The three states in the temperate South: Paraná , Rio Grande do Sul, and Santa Catarina-cover 577,214 square kilometres (222,864 sq mi), or 6.8% of the national territory. The population of the South in 1991 was 23.1 million, or 14% of the country’s total. The region is almost as densely settled as the Southeast, but the population is more concentrated along the coast. The major cities are Curitiba and Porto Alegre. The inhabitants of the South enjoy relatively high living standards. Because of its industry and agriculture, Paraná had the highest average income in 1994, US$ 3,674, while Santa Catarina, a land of small farmers and small industries, had slightly less, US$ 3,405. In addition to the Atlantic Forest and Araucaria moist forests, much of which were cleared in the post-World War II period, the southernmost portion of Brazil contains the Uruguayan savannah, which extends into Argentina and Uruguay. In 1982, 83.5% of the region had been altered by anthropic activity, with the highest level (89.7%) in Rio Grande do Sul, and the lowest (66.7%) in Santa Catarina. Agriculture–much of which, such as rice production, is carried out by small farmers-has high levels of productivity. There are also some important industries.

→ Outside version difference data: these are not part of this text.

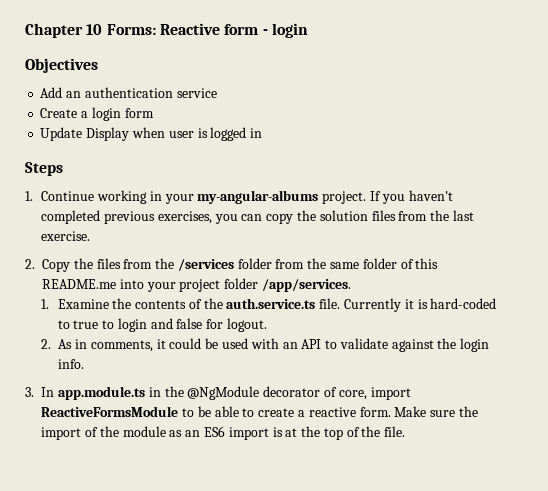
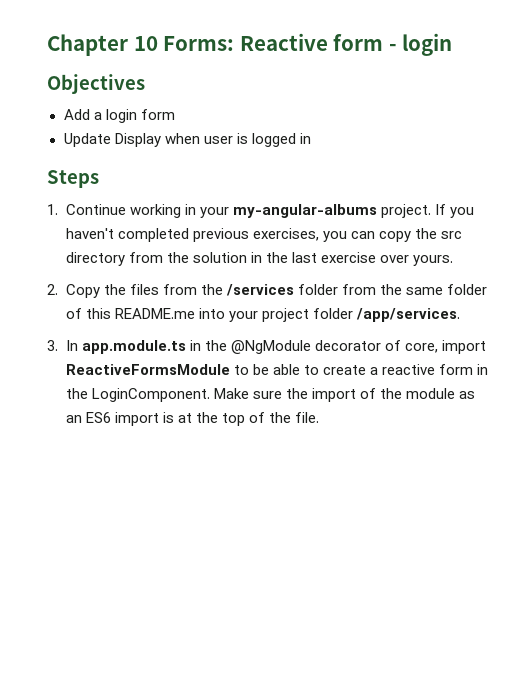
- Add an authentication service
- Create a login form
+ Add a login form
- If you haven't completed previous exercises, you can copy the solution files from the last exercise.
+ If you haven't completed previous exercises, you can copy the src directory from the solution in the last exercise over yours.
- 1. Examine the contents of the auth.service.ts file. Currently it is hard-coded to true to login and false for logout.
- 2. As in comments, it could be used with an API to validate against the login info.
- 3. In app.module.ts in the @NgModule decorator of core, import ReactiveFormsModule to be able to create a reactive form.
+ 3. In app.module.ts in the @NgModule decorator of core, import ReactiveFormsModule to be able to create a reactive form in the LoginComponent.

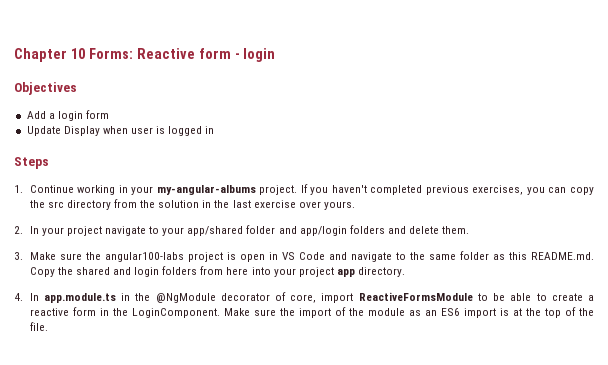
- 2. Copy the files from the /services folder from the same folder of this README.me into your project folder /app/services.
- 3. In app.module.ts in the @NgModule decorator of core, import ReactiveFormsModule to be able to create a reactive form in the LoginComponent.
+ 2. In your project navigate to your app/shared folder and app/login folders and delete them.
+ 3. Make sure the angular100-labs project is open in VS Code and navigate to the same folder as this README.md. Copy the shared and login folders from here into your project app directory.
+ 4. In app.module.ts in the @NgModule decorator of core, import ReactiveFormsModule to be able to create a reactive form in the LoginComponent.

The Southeast consists of the four states of Espírito Santo, Minas Gerais, Rio de Janeiro, and São Paulo. Its total area of 927,286 square kilometres (358,027 sq mi) corresponds to 10.9% of the national territory. The region has the largest share of the country’s population, 63 million in 1991, or 39% of the national total, primarily as a result of internal migration since the mid-nineteenth century until the 1980s. In addition to a dense urban network, it contains the megacities of São Paulo and Rio de Janeiro, which in 1991 had 18.7 million and 11.7 million inhabitants in their metropolitan areas, respectively. The region combines the highest living standards in Brazil with pockets of urban poverty. In 1994 São Paulo boasted an average income of US$ 4,666, while Minas Gerais reported only US$ 2,833. Originally, the principal biome in the Southeast was the Atlantic Forest, but by 1990 less than 10% of the original forest cover remained as a result of clearing for farming, ranching, and charcoal making. Anthropic activity had altered 79.5% of the region, ranging from 75% in Minas Gerais to 91.1% in Espírito Santo. The region has most of Brazil’s industrial production. The state of São Paulo alone accounts for half of the country’s industries. Agriculture, also very strong, has diversified and now uses modern technology.